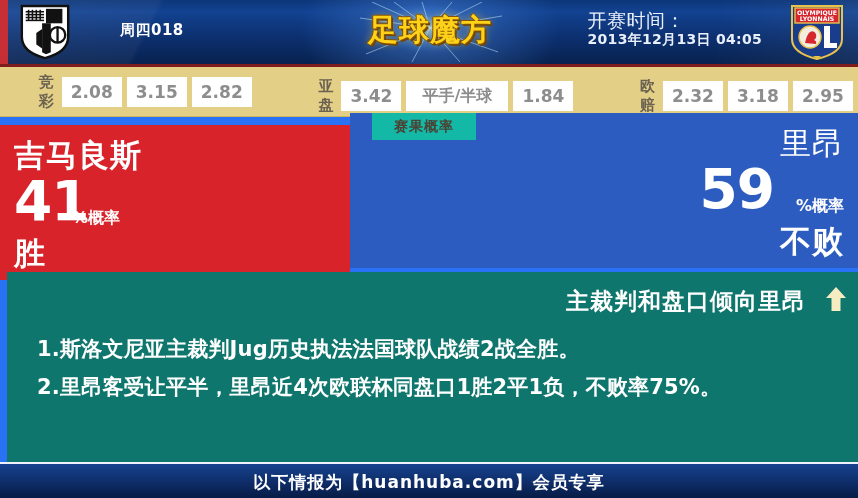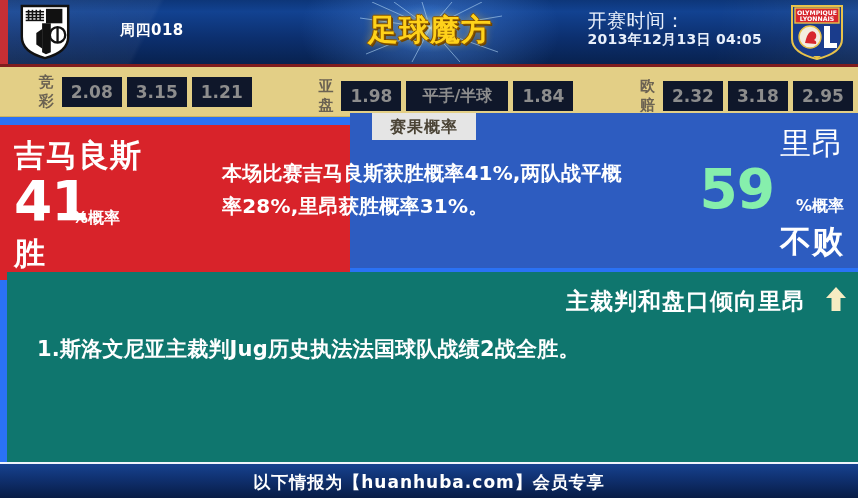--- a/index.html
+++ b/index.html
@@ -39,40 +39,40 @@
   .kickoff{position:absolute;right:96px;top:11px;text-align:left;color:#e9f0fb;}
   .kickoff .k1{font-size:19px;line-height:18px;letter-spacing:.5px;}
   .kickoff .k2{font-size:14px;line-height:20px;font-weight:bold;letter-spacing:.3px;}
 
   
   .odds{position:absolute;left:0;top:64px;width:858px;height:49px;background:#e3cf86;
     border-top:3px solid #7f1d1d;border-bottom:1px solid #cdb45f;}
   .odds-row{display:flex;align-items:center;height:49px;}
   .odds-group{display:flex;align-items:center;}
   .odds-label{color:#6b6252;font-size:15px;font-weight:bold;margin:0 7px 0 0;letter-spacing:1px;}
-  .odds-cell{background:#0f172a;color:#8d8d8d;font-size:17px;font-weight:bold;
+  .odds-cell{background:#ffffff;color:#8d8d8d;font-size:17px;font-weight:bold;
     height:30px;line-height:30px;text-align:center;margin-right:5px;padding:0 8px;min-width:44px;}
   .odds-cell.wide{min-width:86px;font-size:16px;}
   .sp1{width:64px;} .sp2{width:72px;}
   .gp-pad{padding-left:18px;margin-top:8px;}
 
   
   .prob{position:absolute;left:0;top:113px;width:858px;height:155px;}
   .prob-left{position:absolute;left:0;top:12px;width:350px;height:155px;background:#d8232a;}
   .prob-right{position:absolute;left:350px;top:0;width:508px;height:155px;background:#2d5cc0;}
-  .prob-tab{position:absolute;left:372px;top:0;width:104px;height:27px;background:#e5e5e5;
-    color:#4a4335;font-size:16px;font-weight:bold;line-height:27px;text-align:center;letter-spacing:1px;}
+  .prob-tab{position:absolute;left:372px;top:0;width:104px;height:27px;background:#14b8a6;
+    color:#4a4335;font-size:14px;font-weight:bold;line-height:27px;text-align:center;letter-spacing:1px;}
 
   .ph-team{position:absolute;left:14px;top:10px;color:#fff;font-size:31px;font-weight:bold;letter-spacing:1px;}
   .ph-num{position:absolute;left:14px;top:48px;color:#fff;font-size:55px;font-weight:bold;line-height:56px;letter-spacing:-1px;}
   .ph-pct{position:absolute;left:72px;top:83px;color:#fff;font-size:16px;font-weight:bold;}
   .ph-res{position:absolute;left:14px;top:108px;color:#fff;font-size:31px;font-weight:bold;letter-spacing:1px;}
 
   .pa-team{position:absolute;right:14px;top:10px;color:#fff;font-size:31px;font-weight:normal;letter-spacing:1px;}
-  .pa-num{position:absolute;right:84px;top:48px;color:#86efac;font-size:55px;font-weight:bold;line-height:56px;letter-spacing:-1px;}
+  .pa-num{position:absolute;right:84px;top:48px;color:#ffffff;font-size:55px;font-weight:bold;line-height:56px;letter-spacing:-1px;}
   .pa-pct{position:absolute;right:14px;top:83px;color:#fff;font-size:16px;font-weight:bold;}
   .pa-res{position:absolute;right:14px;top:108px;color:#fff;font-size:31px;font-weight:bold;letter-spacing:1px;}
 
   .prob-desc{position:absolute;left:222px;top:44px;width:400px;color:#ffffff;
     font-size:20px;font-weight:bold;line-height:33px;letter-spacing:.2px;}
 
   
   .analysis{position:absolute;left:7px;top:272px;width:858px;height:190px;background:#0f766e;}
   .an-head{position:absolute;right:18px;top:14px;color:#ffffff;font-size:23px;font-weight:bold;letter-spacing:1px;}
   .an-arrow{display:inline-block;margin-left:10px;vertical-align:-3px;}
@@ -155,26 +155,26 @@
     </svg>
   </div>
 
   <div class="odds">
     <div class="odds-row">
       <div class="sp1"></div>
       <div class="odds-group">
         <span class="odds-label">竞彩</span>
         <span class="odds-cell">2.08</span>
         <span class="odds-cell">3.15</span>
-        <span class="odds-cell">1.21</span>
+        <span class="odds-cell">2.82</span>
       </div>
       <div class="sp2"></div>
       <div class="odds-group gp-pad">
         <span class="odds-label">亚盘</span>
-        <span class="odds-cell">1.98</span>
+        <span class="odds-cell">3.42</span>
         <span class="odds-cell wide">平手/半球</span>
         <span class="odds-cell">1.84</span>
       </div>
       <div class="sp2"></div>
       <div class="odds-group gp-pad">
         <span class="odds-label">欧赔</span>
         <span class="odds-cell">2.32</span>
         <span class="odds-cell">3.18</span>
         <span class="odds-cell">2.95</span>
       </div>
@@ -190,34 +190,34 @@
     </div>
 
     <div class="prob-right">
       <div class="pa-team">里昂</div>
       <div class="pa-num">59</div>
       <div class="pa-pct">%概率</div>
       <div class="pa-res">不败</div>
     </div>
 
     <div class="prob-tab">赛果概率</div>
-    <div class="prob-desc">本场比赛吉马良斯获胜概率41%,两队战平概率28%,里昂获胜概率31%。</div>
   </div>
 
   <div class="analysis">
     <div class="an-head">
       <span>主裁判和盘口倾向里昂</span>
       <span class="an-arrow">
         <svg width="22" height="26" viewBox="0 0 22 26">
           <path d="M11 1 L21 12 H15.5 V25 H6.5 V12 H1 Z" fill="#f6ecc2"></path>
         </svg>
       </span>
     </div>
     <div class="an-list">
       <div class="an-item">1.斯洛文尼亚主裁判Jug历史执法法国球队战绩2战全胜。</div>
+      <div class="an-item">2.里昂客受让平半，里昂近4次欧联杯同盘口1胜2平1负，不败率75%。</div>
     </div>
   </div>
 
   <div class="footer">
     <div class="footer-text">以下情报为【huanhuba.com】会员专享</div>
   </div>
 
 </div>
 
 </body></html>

• _What you should do_:
Exact copy, no pictures: please print the data above once more.

• _Solution to this problem_:
--- a/index.html
+++ b/index.html
@@ -39,40 +39,40 @@
   .kickoff{position:absolute;right:96px;top:11px;text-align:left;color:#e9f0fb;}
   .kickoff .k1{font-size:19px;line-height:18px;letter-spacing:.5px;}
   .kickoff .k2{font-size:14px;line-height:20px;font-weight:bold;letter-spacing:.3px;}
 
   
   .odds{position:absolute;left:0;top:64px;width:858px;height:49px;background:#e3cf86;
     border-top:3px solid #7f1d1d;border-bottom:1px solid #cdb45f;}
   .odds-row{display:flex;align-items:center;height:49px;}
   .odds-group{display:flex;align-items:center;}
   .odds-label{color:#6b6252;font-size:15px;font-weight:bold;margin:0 7px 0 0;letter-spacing:1px;}
-  .odds-cell{background:#0f172a;color:#8d8d8d;font-size:17px;font-weight:bold;
+  .odds-cell{background:#ffffff;color:#8d8d8d;font-size:17px;font-weight:bold;
     height:30px;line-height:30px;text-align:center;margin-right:5px;padding:0 8px;min-width:44px;}
   .odds-cell.wide{min-width:86px;font-size:16px;}
   .sp1{width:64px;} .sp2{width:72px;}
   .gp-pad{padding-left:18px;margin-top:8px;}
 
   
   .prob{position:absolute;left:0;top:113px;width:858px;height:155px;}
   .prob-left{position:absolute;left:0;top:12px;width:350px;height:155px;background:#d8232a;}
   .prob-right{position:absolute;left:350px;top:0;width:508px;height:155px;background:#2d5cc0;}
-  .prob-tab{position:absolute;left:372px;top:0;width:104px;height:27px;background:#e5e5e5;
-    color:#4a4335;font-size:16px;font-weight:bold;line-height:27px;text-align:center;letter-spacing:1px;}
+  .prob-tab{position:absolute;left:372px;top:0;width:104px;height:27px;background:#14b8a6;
+    color:#4a4335;font-size:14px;font-weight:bold;line-height:27px;text-align:center;letter-spacing:1px;}
 
   .ph-team{position:absolute;left:14px;top:10px;color:#fff;font-size:31px;font-weight:bold;letter-spacing:1px;}
   .ph-num{position:absolute;left:14px;top:48px;color:#fff;font-size:55px;font-weight:bold;line-height:56px;letter-spacing:-1px;}
   .ph-pct{position:absolute;left:72px;top:83px;color:#fff;font-size:16px;font-weight:bold;}
   .ph-res{position:absolute;left:14px;top:108px;color:#fff;font-size:31px;font-weight:bold;letter-spacing:1px;}
 
   .pa-team{position:absolute;right:14px;top:10px;color:#fff;font-size:31px;font-weight:normal;letter-spacing:1px;}
-  .pa-num{position:absolute;right:84px;top:48px;color:#86efac;font-size:55px;font-weight:bold;line-height:56px;letter-spacing:-1px;}
+  .pa-num{position:absolute;right:84px;top:48px;color:#ffffff;font-size:55px;font-weight:bold;line-height:56px;letter-spacing:-1px;}
   .pa-pct{position:absolute;right:14px;top:83px;color:#fff;font-size:16px;font-weight:bold;}
   .pa-res{position:absolute;right:14px;top:108px;color:#fff;font-size:31px;font-weight:bold;letter-spacing:1px;}
 
   .prob-desc{position:absolute;left:222px;top:44px;width:400px;color:#ffffff;
     font-size:20px;font-weight:bold;line-height:33px;letter-spacing:.2px;}
 
   
   .analysis{position:absolute;left:7px;top:272px;width:858px;height:190px;background:#0f766e;}
   .an-head{position:absolute;right:18px;top:14px;color:#ffffff;font-size:23px;font-weight:bold;letter-spacing:1px;}
   .an-arrow{display:inline-block;margin-left:10px;vertical-align:-3px;}
@@ -155,26 +155,26 @@
     </svg>
   </div>
 
   <div class="odds">
     <div class="odds-row">
       <div class="sp1"></div>
       <div class="odds-group">
         <span class="odds-label">竞彩</span>
         <span class="odds-cell">2.08</span>
         <span class="odds-cell">3.15</span>
-        <span class="odds-cell">1.21</span>
+        <span class="odds-cell">2.82</span>
       </div>
       <div class="sp2"></div>
       <div class="odds-group gp-pad">
         <span class="odds-label">亚盘</span>
-        <span class="odds-cell">1.98</span>
+        <span class="odds-cell">3.42</span>
         <span class="odds-cell wide">平手/半球</span>
         <span class="odds-cell">1.84</span>
       </div>
       <div class="sp2"></div>
       <div class="odds-group gp-pad">
         <span class="odds-label">欧赔</span>
         <span class="odds-cell">2.32</span>
         <span class="odds-cell">3.18</span>
         <span class="odds-cell">2.95</span>
       </div>
@@ -190,34 +190,34 @@
     </div>
 
     <div class="prob-right">
       <div class="pa-team">里昂</div>
       <div class="pa-num">59</div>
       <div class="pa-pct">%概率</div>
       <div class="pa-res">不败</div>
     </div>
 
     <div class="prob-tab">赛果概率</div>
-    <div class="prob-desc">本场比赛吉马良斯获胜概率41%,两队战平概率28%,里昂获胜概率31%。</div>
   </div>
 
   <div class="analysis">
     <div class="an-head">
       <span>主裁判和盘口倾向里昂</span>
       <span class="an-arrow">
         <svg width="22" height="26" viewBox="0 0 22 26">
           <path d="M11 1 L21 12 H15.5 V25 H6.5 V12 H1 Z" fill="#f6ecc2"></path>
         </svg>
       </span>
     </div>
     <div class="an-list">
       <div class="an-item">1.斯洛文尼亚主裁判Jug历史执法法国球队战绩2战全胜。</div>
+      <div class="an-item">2.里昂客受让平半，里昂近4次欧联杯同盘口1胜2平1负，不败率75%。</div>
     </div>
   </div>
 
   <div class="footer">
     <div class="footer-text">以下情报为【huanhuba.com】会员专享</div>
   </div>
 
 </div>
 
 </body></html>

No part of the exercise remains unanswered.